Em sua homilia, o presidente do CJPC, bispo Cornelius Korir, da diocese de Eldoret, advertiu os quenianos contra o tribalismo antes das eleições gerais dizendo: "Vamos votar em líderes não porque eles vêm de nossa tribo, mas porque eles têm a capacidade e a melhor qualidade de liderança."
"Muitas vidas foram perdidas, nosso povo está incitado a lutar uns contra os outros sobre a filiação tribal e partidária", disse Dom Korir e acrescentou, "Não esqueçamos que o mundo inteiro está nos observando para no passado nós fizemos coisas terríveis uns aos outros. Nós nos tornamos um estudo de caso sobre como destruir uns aos outros."
Ele também advertiu contra a corrupção dizendo: "Qualquer pessoa com olhos pode ver como corrupção e roubo de recursos públicos está estrangulando qualquer desenvolvimento significativo neste país, desde o condado até o nível nacional. É muito triste ver milhões de quenianos na pobreza, enquanto alguns poucos se divertem como se os pobres não existissem."
Dirigindo-se ao tema do empréstimo, Dom Korir incentivou o arrependimento, o jejum e a caridade. "Todos nós viemos aqui para nos prepararmos para entrar na Quaresma, que é um tempo de arrependimento, de jejum e de compartilhar o que temos com aqueles que não têm especialmente quando nosso país está enfrentando muita fome", disse o Bispo.
"Empreendendo este caminho espiritual, poderemos celebrar com grande alegria, o maior momento da nossa história de salvação; o sofrimento, a morte e a ressurreição de nosso Senhor Jesus Cristo", acrescentou Dom Korir.
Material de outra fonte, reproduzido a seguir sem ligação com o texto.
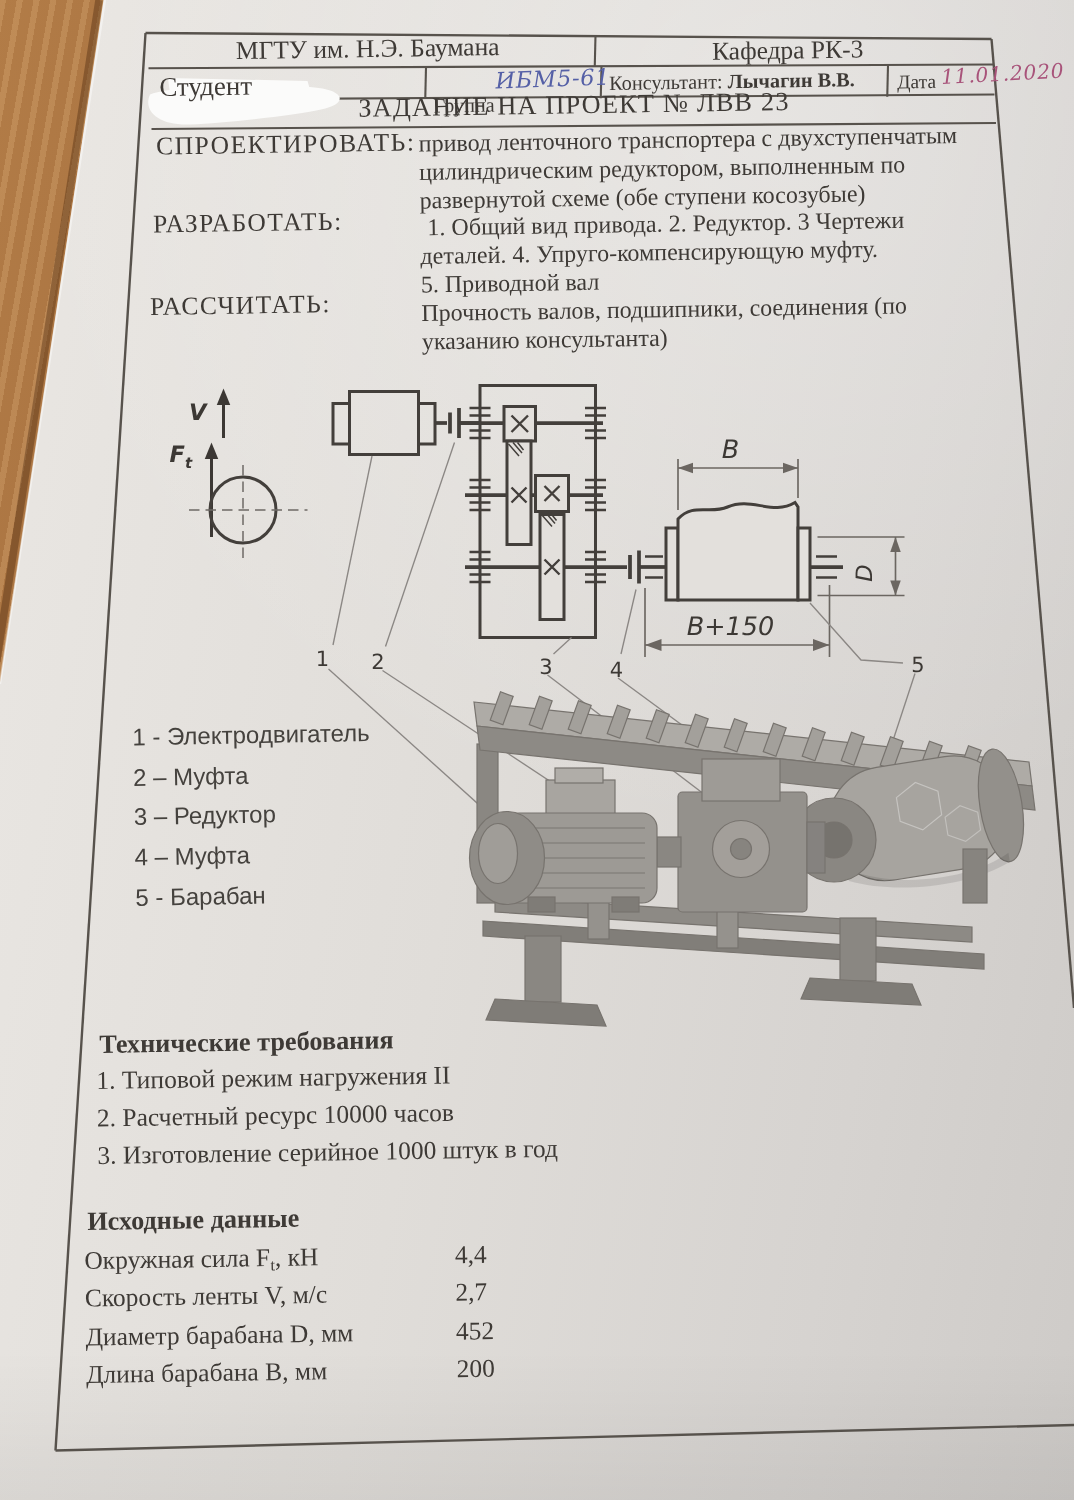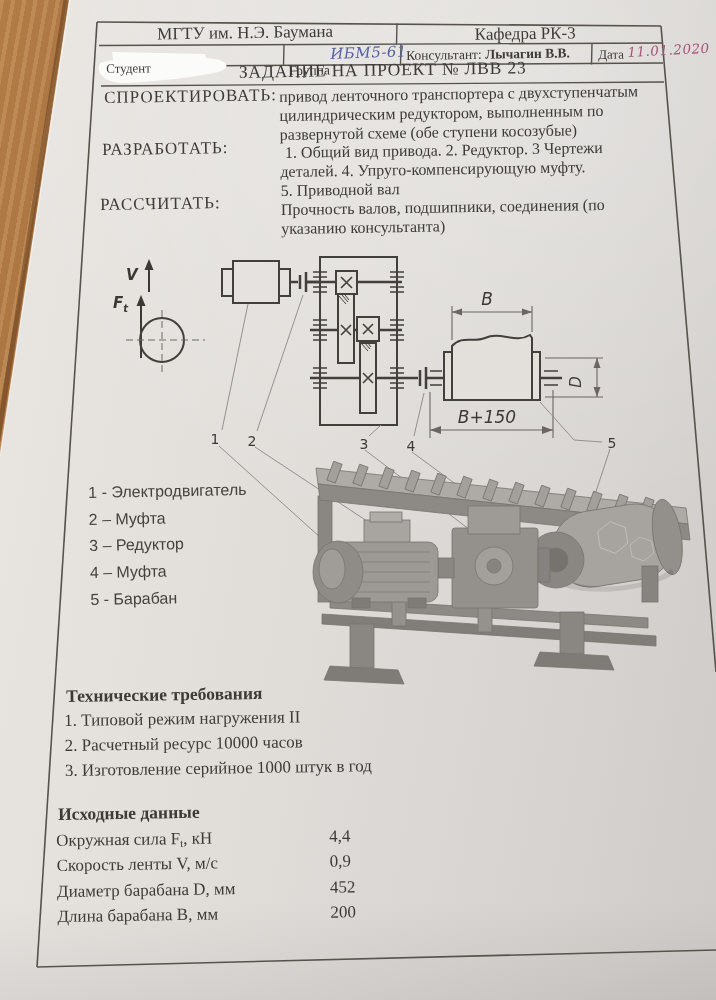--- a/index.html
+++ b/index.html
@@ -258,7 +258,7 @@
 
 <div class="txt serif center" style="left:120px;top:25px;width:250px;font-size:17px;">МГТУ им. Н.Э. Баумана</div>
 <div class="txt serif center" style="left:400px;top:26px;width:250px;font-size:17px;">Кафедра РК-3</div>
-<div class="txt serif" style="left:106px;top:48px;font-size:13px;margin-top:13px;">Студент</div>
+<div class="txt serif" style="left:106px;top:48px;font-size:18px;">Студент</div>
 <div class="txt serif" style="left:289px;top:63px;font-size:13.5px;">Группа</div>
 <div class="txt hw hw-blue" style="left:330px;top:45px;">ИБМ5-61</div>
 <div class="txt serif" style="left:406px;top:48px;font-size:13.5px;">

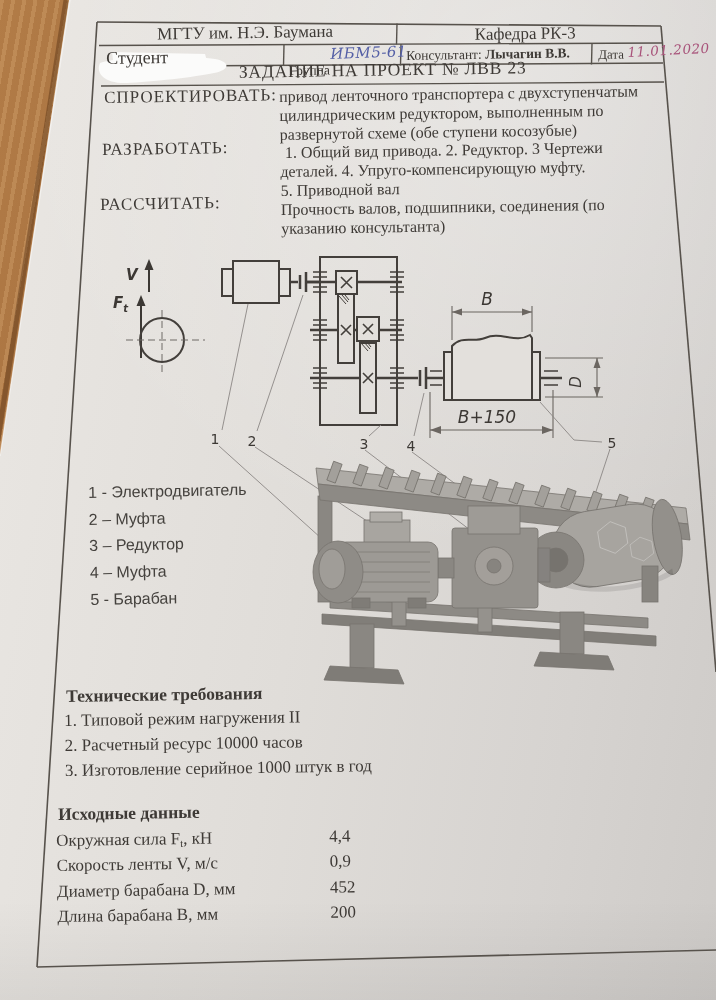--- a/index.html
+++ b/index.html
@@ -34,7 +34,7 @@
   .legend-item{height:26.7px;line-height:26.7px;font-size:16px;color:#45423e;}
   .req-item{height:25px;line-height:25px;font-size:17px;}
   .data-row{height:25.4px;line-height:25.4px;font-size:17px;position:relative;}
-  .data-val{position:absolute;left:247px;top:0;margin-left:26px;}
+  .data-val{position:absolute;left:247px;top:0;}
   .sub{font-size:11px;vertical-align:-3px;}
 </style>
 </head>

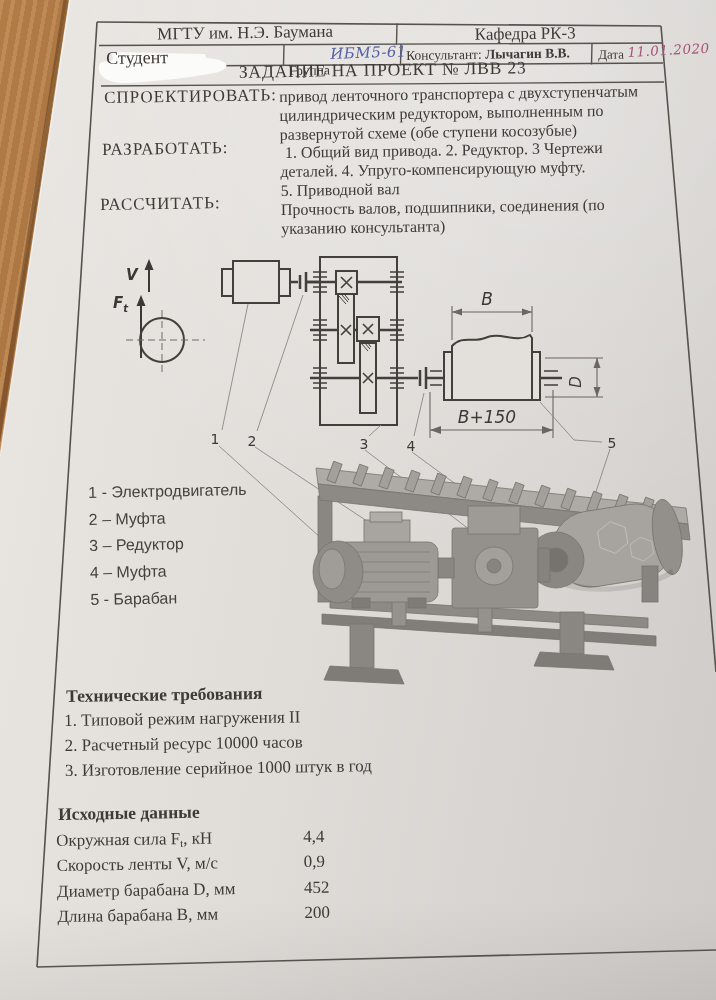--- a/index.html
+++ b/index.html
@@ -307,7 +307,7 @@
   </div>
   <div class="data-row">
     <span>Скорость ленты V, м/с</span>
-    <span class="data-val">0,9</span>
+    <span class="data-val">2,7</span>
   </div>
   <div class="data-row">
     <span>Диаметр барабана D, мм</span>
A celebração reuniu os Bispos, clero, religiosos e religiosas, fiéis católicos e representantes cristãos de outras denominações, líderes políticos e autoridades governamentais, incluindo o chefe de estado, o presidente Uhuru Kenyatta.
Falando no evento, o Presidente Uhuru apreciou a KCCB por seus esforços para lançar a Campanha Quaresma e pela iniciativa de convocar eleições pacíficas.
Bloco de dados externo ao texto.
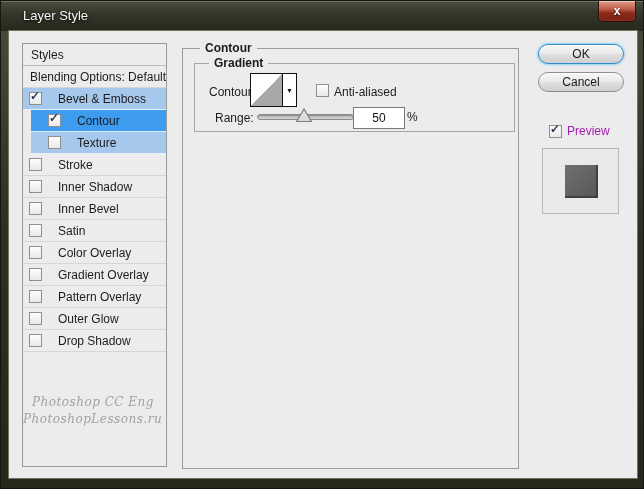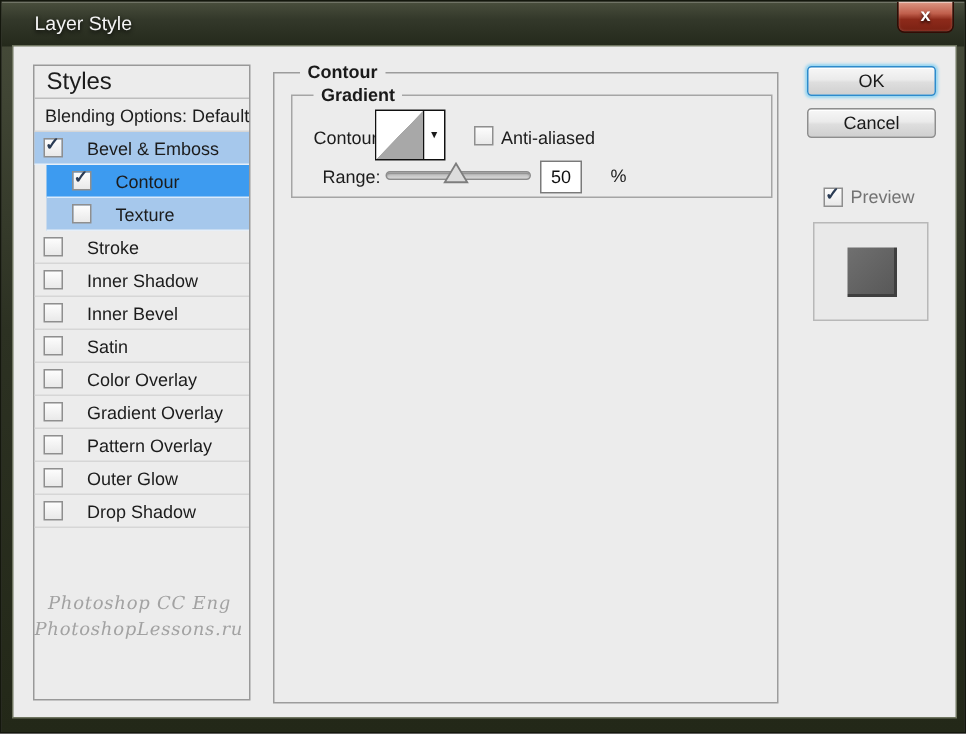--- a/index.html
+++ b/index.html
@@ -50,7 +50,7 @@
   }
   .sb-header {
     height:22px; line-height:22px; padding-left:8px;
-    font-size:16px; color:#1c1c1c;
+    font-size:12px; color:#1c1c1c;
     border-bottom:1px solid #bdbdbd;
   }
   .row {

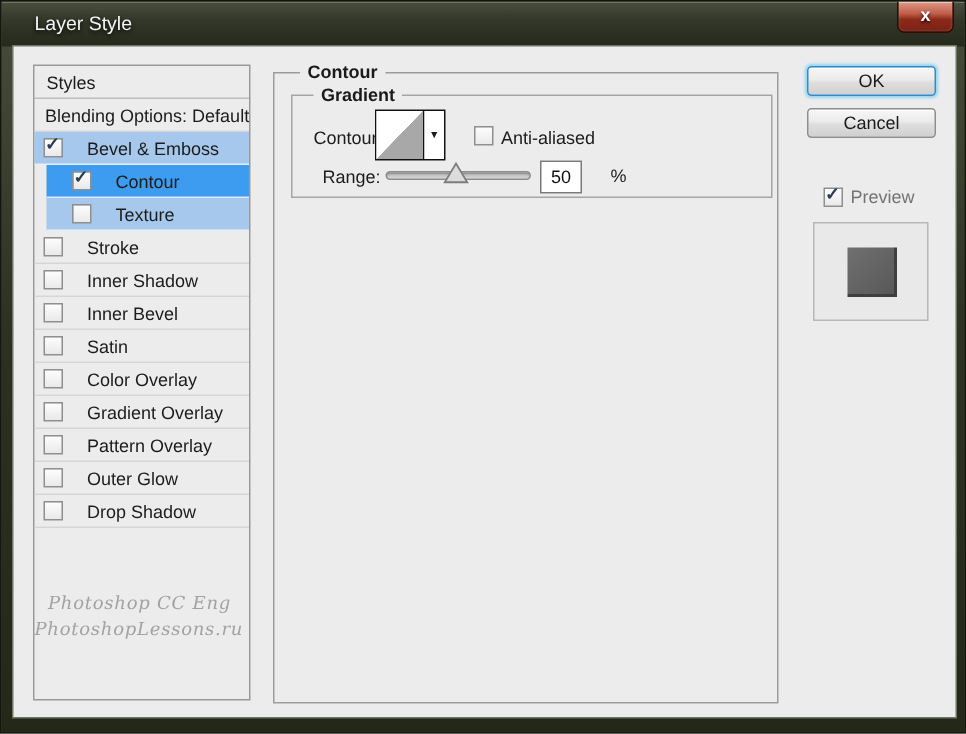--- a/index.html
+++ b/index.html
@@ -125,7 +125,7 @@
   
   .btn {
     position:absolute; left:529px; width:86px; height:20px;
-    border:1px solid #8e8e8e; border-radius:3px;
+    border:1px solid #8e8e8e; border-radius:10px;
     background: linear-gradient(180deg,#f7f7f7 0%,#ebebeb 45%,#dedede 55%,#d0d0d0 100%);
     box-shadow: inset 0 1px 0 #fff;
     font-size:12px; color:#1a1a1a; text-align:center; line-height:18px;

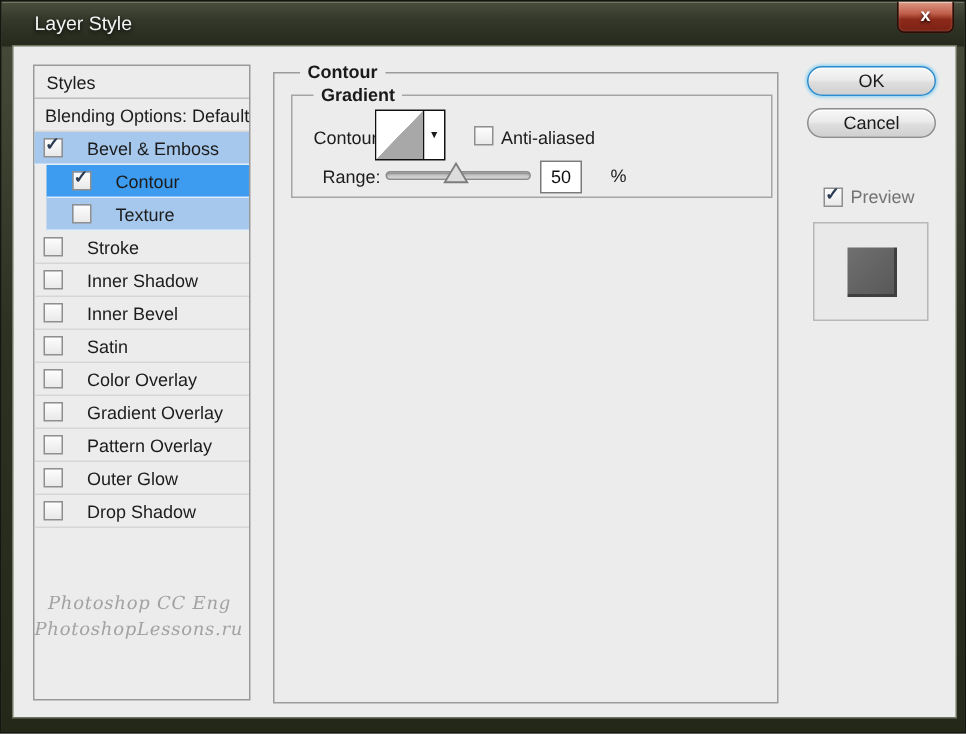--- a/index.html
+++ b/index.html
@@ -117,7 +117,7 @@
   }
   .slider-thumb { position:absolute; left:100px; top:44px; width:18px; height:15px; }
   .range-input {
-    position:absolute; left:165px; top:43px; width:28px; height:22px;
+    position:absolute; left:158px; top:43px; width:52px; height:22px;
     border:1px solid #7a7a7a; background:#fff;
     font-family:"Liberation Sans", sans-serif; font-size:12px; color:#111;
     text-align:center; padding:0;

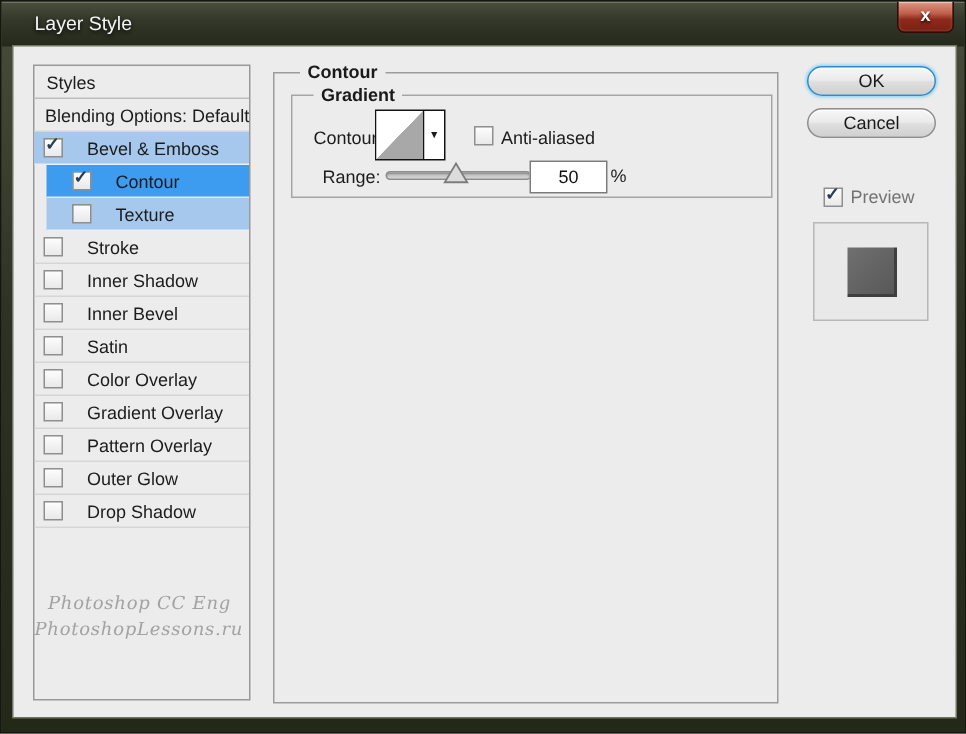--- a/index.html
+++ b/index.html
@@ -139,7 +139,7 @@
   .btn-cancel { top:41px; }
   .btn-new-style { top:68px; }
   .preview-row { position:absolute; left:540px; top:93px; display:flex; align-items:center; }
-  .preview-row .lbl { margin-left:5px; font-size:12px; color:#737373; }
+  .preview-row .lbl { margin-left:5px; font-size:12px; color:#a21caf; }
   .swatch {
     position:absolute; left:533px; top:117px; width:77px; height:66px;
     background:#e9e9e9; border:1px solid #b8b8b8;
"Eleções para este ano não devem ser uma ocasião para divisão ou medo. Pelo contrário, é hora de todos nós refletirmos sobre os desafios, bem como sobre as oportunidades desta nossa respeitada terra", disse o presidente Uhuru.
Por sua vez, o Vice-Presidente da CJPC, Dom Martin Kivuva de Mombasa, lembrou o tema da Campanha Quaresmal 2017 e instou os cidadãos quenianos a defenderem valores éticos e elegerem líderes responsáveis dizendo: "Nós, a Igreja Católica, achamos melhor tomar este tema sobre "liderança responsável" como um momento importante enquanto avançamos na campanha quaresmal ... Queremos exortar todos a eleger líderes de integridade que defendem valores éticos."
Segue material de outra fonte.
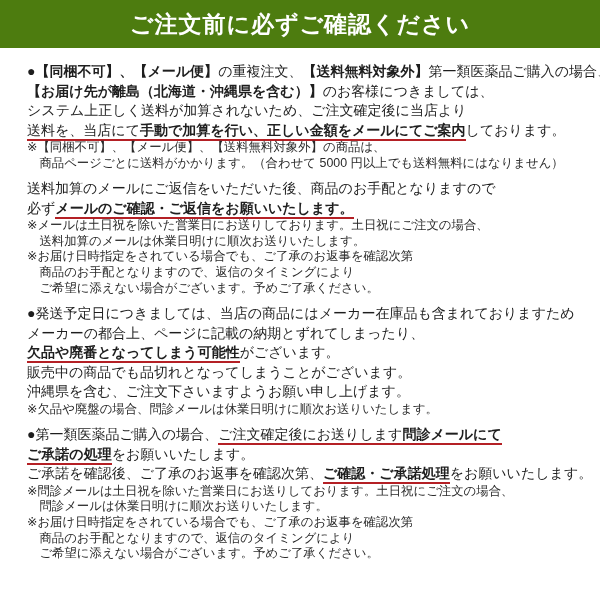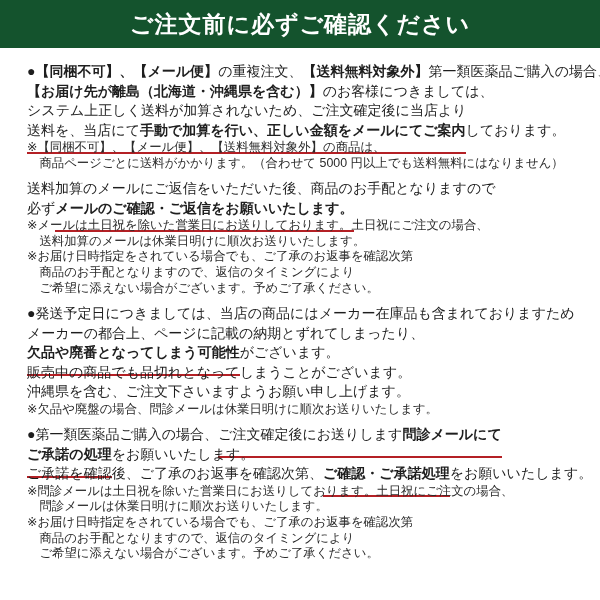--- a/index.html
+++ b/index.html
@@ -31,7 +31,7 @@
 <body>
 
 <div class="page">
-  <div class="header" style="background: #14532d;">
+  <div class="header" style="background: #4d7c0f;">
     <span class="header-title">ご注文前に必ずご確認ください</span>
   </div>
   <div class="content" id="sections-root">

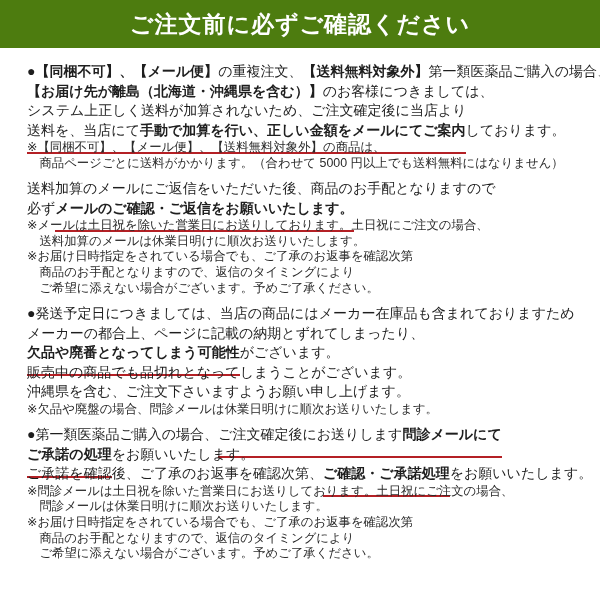--- a/index.html
+++ b/index.html
@@ -25,7 +25,7 @@
   .line.note{font-size:12.4px;line-height:15.6px;color:#2a2a2a;}
   .seg{display:inline;}
   .seg.b{font-weight:bold;}
-  .seg.u{border-bottom:2.5px solid #b42025;padding-bottom:14px;}
+  .seg.u{border-bottom:2.5px solid #b42025;padding-bottom:1px;}
 </style>
 </head>
 <body>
Vários materiais a serem usados durante o período de 40 dias da Quaresma, incluindo folhetos com temas semanais foram abençoados e distribuídos aos presentes, entre eles funcionários do governo, representantes cristãos de outras denominações, como Adventistas do Sétimo Dia (SDA), Igreja Anglicana do Quênia (ACK), Representante Muçulmanos, Representante Hindus, os religiosos e o clero.